Uluru is one of Australia’s most iconic natural wonders and brings hundreds of thousands of tourists each year. Located in the “red centre”, Uluru is 335km southwest of Alice Springs and sits at the heart of the Northern Territory. Uluru is more than just this impressive sandstone monolith. The Uluru - Kata Tjuta National Park is one of the very few locations that has been dually heritage listed by UNESCO World Heritage for both cultural significance and natural wonder. The Anangu peoples are the traditional owners of Uluru, which means ‘great pebble’. Believed to have been created at the beginning of time, Uluru and the Kata Tjuta surrounds are sacred and stand as a living landscape of local Indigenous culture. There’s so much to learn and see around Uluru, from cultural tours and guided activities to photography, nature walks, art galleries, rock art and more. Learn more about this amazing 550 million-year-old rock formation by taking a trip to the outback.
This epic adventure heads into the heart of the Red Centre starts with 1 night in Adelaide before travelling overnight in Gold Service onboard the mighty Ghan. Enjoy a night in Alice Springs visiting the West MacDonnell Ranges, then see the wonders of Uluru with 3 nights at Yulara including the stunning Sounds of Silence dinner. Re-board the Ghan for another night before finishing with 1 night in Darwin.
Fly into the heart of the nation for stays in Yulara (Uluru) and Alice Springs. Enjoy sunrise and sunset over the Kata Tjuta (The Olgas), trek with camels through Uluru, take a view from above with breathtaking views and enjoy a once in a lifetime dining experience at Sounds of Silence under the Southern night skies. We then make our way into Kings Canyon where we enjoy cultural experiences, stop at Kings Creek Station before heading into Alice Springs to visit the Royal Flying Doctors Service. Finish off the tour with a bush style true outback style BBQ with a visit to Standley Chasm, driving via West Macdonnell Ranges and heading into Ormiston Gorge before flying home.

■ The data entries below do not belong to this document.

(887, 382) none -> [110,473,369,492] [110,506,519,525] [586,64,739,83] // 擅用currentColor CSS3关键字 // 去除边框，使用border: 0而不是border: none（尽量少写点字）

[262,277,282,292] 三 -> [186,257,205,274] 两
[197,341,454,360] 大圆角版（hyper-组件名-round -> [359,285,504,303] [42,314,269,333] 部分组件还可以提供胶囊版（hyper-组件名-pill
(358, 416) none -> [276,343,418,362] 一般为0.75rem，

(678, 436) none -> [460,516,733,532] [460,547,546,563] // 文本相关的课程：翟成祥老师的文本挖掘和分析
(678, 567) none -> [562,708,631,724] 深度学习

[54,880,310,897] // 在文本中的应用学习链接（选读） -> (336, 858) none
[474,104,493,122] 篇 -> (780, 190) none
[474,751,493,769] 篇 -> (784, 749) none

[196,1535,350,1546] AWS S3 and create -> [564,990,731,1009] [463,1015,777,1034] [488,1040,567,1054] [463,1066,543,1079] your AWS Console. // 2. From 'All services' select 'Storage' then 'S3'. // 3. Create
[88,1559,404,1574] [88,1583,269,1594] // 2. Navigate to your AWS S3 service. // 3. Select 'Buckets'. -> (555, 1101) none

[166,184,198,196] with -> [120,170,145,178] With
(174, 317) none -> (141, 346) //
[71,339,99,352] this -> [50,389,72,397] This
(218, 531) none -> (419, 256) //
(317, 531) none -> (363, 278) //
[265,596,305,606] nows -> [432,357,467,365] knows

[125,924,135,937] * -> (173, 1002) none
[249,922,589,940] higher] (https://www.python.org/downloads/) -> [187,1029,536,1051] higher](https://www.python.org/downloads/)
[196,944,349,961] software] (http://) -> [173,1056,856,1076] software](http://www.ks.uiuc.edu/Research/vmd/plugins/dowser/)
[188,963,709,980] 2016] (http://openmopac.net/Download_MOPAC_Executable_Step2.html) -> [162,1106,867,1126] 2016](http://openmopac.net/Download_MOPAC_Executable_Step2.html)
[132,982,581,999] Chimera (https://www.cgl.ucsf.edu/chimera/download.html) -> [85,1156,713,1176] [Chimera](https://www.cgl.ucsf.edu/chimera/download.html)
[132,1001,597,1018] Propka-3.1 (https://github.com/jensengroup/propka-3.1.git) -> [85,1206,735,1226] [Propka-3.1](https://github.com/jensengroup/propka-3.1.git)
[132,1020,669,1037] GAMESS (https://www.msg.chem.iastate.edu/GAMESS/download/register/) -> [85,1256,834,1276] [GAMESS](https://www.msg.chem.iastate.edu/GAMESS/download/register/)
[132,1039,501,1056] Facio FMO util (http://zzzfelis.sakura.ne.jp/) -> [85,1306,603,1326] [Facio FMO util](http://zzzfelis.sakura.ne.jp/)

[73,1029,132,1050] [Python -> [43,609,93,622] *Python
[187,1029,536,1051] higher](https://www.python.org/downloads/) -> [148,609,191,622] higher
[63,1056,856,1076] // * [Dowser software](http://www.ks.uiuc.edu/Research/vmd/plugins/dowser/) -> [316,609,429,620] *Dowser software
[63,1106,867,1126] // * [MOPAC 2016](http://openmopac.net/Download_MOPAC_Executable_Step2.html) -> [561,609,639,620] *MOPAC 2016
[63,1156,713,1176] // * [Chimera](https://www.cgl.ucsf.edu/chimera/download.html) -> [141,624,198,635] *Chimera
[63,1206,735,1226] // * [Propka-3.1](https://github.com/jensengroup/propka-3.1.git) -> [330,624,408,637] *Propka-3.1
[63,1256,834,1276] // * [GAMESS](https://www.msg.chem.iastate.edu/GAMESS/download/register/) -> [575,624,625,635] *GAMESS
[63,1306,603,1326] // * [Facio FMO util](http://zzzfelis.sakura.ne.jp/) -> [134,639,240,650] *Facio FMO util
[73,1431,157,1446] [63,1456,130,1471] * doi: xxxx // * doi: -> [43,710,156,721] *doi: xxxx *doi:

If you’re starting to plan your Uluru trip, then we’ve got you covered.
There are endless activities to do in Uluru including, cycling around the rock, a camel tour, or even doing a segway tour. But if you’re keen to learn about the local culture, it’s best to start your Uluru culture tour off at the Culture Centre. Learn about the local Anangu people by visiting the centre’s two art galleries, Walkatjara Art and Maruku Arts. You can even participate in a dot-painting workshop and explore the Tjukurpa Tunnel.
Just 40km west of Uluru is the Kata Tjuta, also known as The Olgas. These giant rock domes are a must-see for nature lovers. Take a hike around the domes on the Walpa Gorge Walk or the Valley of the Winds Walk. Or visit the Kata Tjuta dune viewing area at sunset to watch The Olgas dance with colour as the sun goes down. To get a higher view of Uluru’s beautiful desert landscape, consider taking a scenic flight over Uluru and Kata Tjuta.
Get back to nature and make your next holiday an unforgettable experience on our over 50s Uluru eco tour. You can do a solo Uluru tour or visit destinations across Northern Territory like Kings Canyon, Alice Springs, Darwin and Katherine.
The best time of year to visit the sandstone monolith is between the months of May and September, when the weather is cooler. Even in the winter months, Uluru can still be pretty hot, so remember your hat, sunscreen and comfortable walking shoes.
To reach Uluru, you can fly into Ayers Rock Airport from major Australian cities or drive to the park from locations like Alice Springs, which takes between 4.5 and 5.5 hours. Guided tours, coaches, and rental cars are available for a variety of travel preferences.
The beauty of Uluru doesn’t end when the sun goes down. At night, you can take part in a 4-hour fine dining experience with the Sounds of Silence. Dine under the outback sky with a three-course bush tucker buffet, a guided tour of the night sky and a Didgeridoo performance.
For more night activities, consider seeing the Field of Lights exhibit, which illuminates Uluru’s desert. Internationally celebrated artist Bruce Munro created the Tili Wiru Tjuta Nyakutjaku exhibition that features 50,000 spindles of light steams covering more than seven football fields. The lights sway in the night breeze and transition through colours of violet, blue, white and red.